NumPy version: 2.3.5



# Chapter 05 – Learning Multiple Weights (Generalized GD)

> Work for this chapter of *Grokking Deep Learning*.

## 1. Quick notes (5–10 bullets, in my own words)

- Gradient descent is a flexible learning algorithm
- It can be used for both multiple inputs and multiple outputs, rather than just 1 to 1
- A neureal network can make multiple predictions with a single input
- If inputs are of significantly different sizes/ranges (say, the number of bathrooms in a house and the square footage of a house) it can force you to use a slower learning rate to prevent divergence. This is a case where you may want to normalize the data so no single input dominates the calculation.
- You can freeze the weight of a single input, and still minimize error through adjustments to other weights. This effectively shifts the curve in space, rather than moving the value along the curve.
- `delta` is a measure of how much higher or lower you want a node's value to be (which direction to shift to minimize error)
- `weight_delta` is a derivative-based estimate of direction and amount to adjust the delta for a given node, accounting for scaling, negative reversal, and stopping
- The dot product of two vectors is a rough measure of similarity between two vectors (e.g. "Is this a 2? A 1? A 9?")

In [10]:

# 2. Code from the book
#
# Recreate the main code examples from the chapter *by typing*,
# not copy/paste. Keep them as close to the book as is reasonable.

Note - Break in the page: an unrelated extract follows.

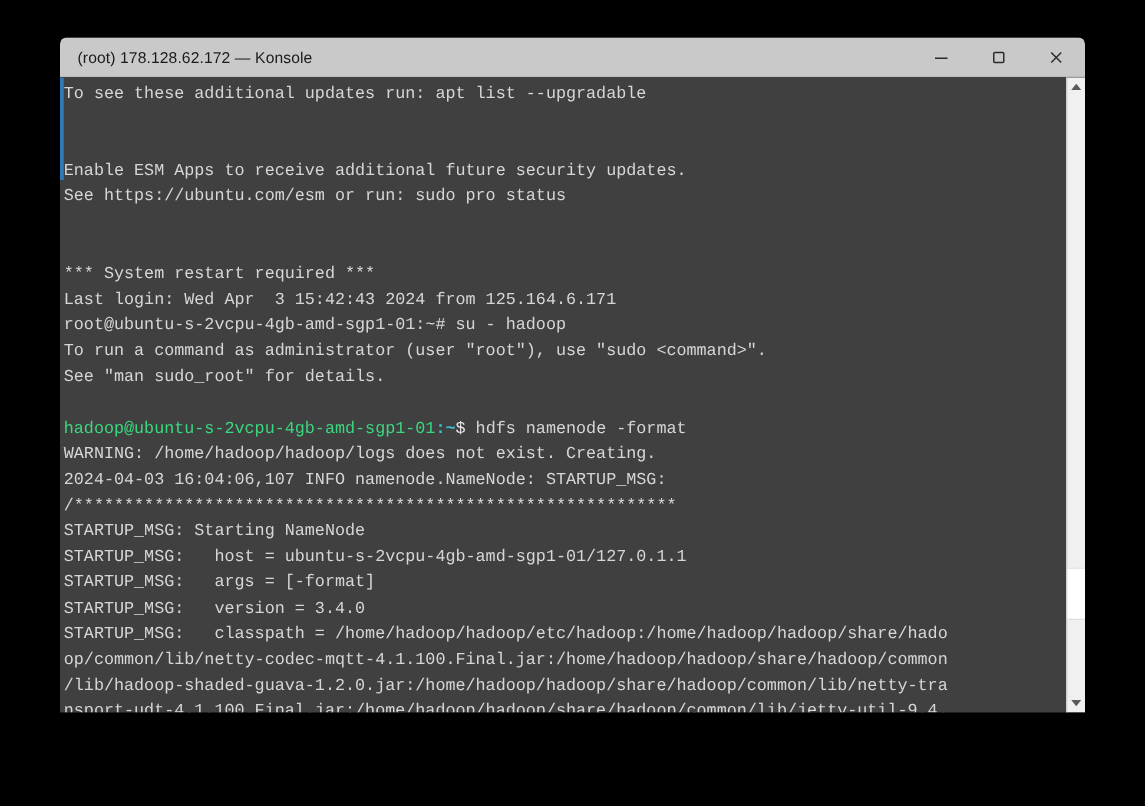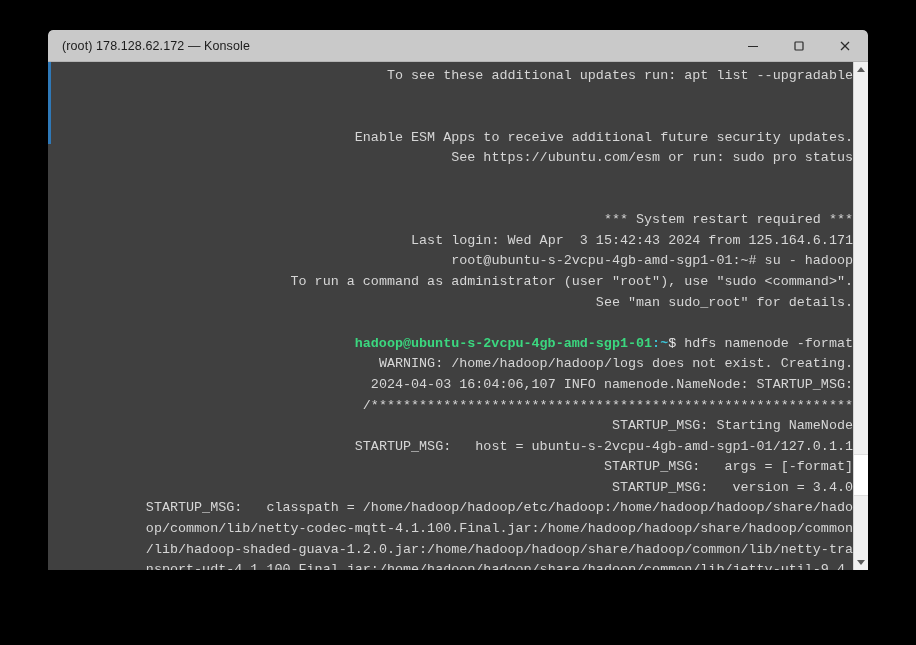"(root) 178.128.62.172 — Konsole" #window { text-align: right -> none }
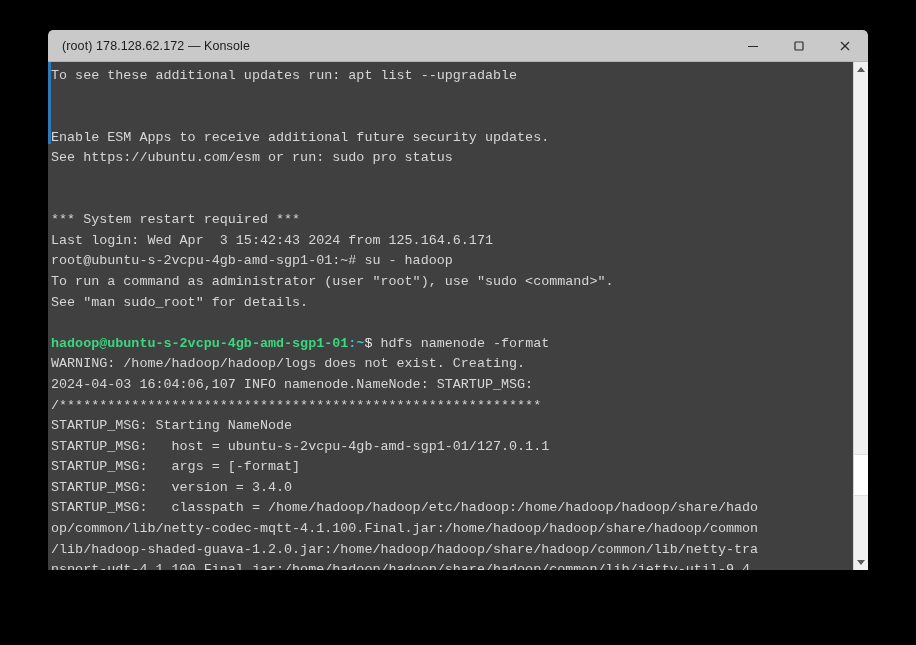"hadoop@ubuntu-s-2vcpu-4gb-amd-sgp1-01" .c-green { font-weight: bold -> normal }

# Gradient descent with multiple inputs and outputs
# 1 - DEFINE NETWORK
# toes, % wins, # of fans
weights = [[0.1, 0.1, -0.3], # hurt?
           [0.1, 0.2, 0.0], # win?
           [0.0, 1.3, 0.1] # sad?
]
# calculate weighted sum for input a, weight b
def w_sum(a, b):
    assert(len(a) == len(b))
    output = 0
    for i in range(len(a)):
        output += (a[i] * b[i])
    return output

def vect_mat_mul(vect,matrix):
    assert(len(vect) == len(matrix))
    output = [0,0,0]
    for i in range(len(vect)):
        output[i] = w_sum(vect,matrix[i])
    return output

def neural_network(inputs, weights):
    pred = vect_mat_mul(inputs, weights)
    return pred

# 2 - MAKE A PREDICTION
toes = [8.5, 9.5, 9.9, 9.0]
wlrec = [0.65, 0.8, 0.8, 0.9]
nfans = [1.2, 1.3, 0.5, 1.0]

hurt = [0.1, 0.0, 0.0, 0.1]
win = [1, 1, 0, 1]
sad = [0.1, 0.0, 0.1, 0.2]

alpha = 0.01
inputs = [toes[0], wlrec[0], nfans[0]]
true = [hurt[0], win[0], sad[0]]

pred = neural_network(inputs, weights)
error = [0, 0, 0]
delta = [0, 0, 0]
for i in range(len(true)):
    error[i] = (pred[i] - true[i]) ** 2
    delta[i] = pred[i] - true[i]

# 3 - COMPARE RESULT
def outer_prod(vec_a, vec_b):
    out = np.zeros((len(vec_a), len(vec_b)))

    for i in range(len(vec_a)):
        for j in range(len(vec_b)):
            out[i][j] = vec_a[i] * vec_b[j]
    return out

weight_deltas = outer_prod(inputs, delta)

# 4 - UPDATE WEIGHTS
for i in range(len(weights)):
    for j in range(len(weights[0])):
        weights[i][j] -= alpha * weight_deltas[i][j]

for i in range(len(weights)):
    for j in range(len(weights[0])):
        print(weights[i][j])

0.061325
0.1017
-0.373525
0.0970425
0.20013
-0.005622500000000002
-0.0054600000000000004
1.30024
0.08962



## 4. 2–3 sentence wrap-up

- This chapter primarily demonstrated how different input and output shapes can utilize gradient descent to learn/calculate weights and minimize error.
- The next chapter dives into practical applications, which should help clarify the methods.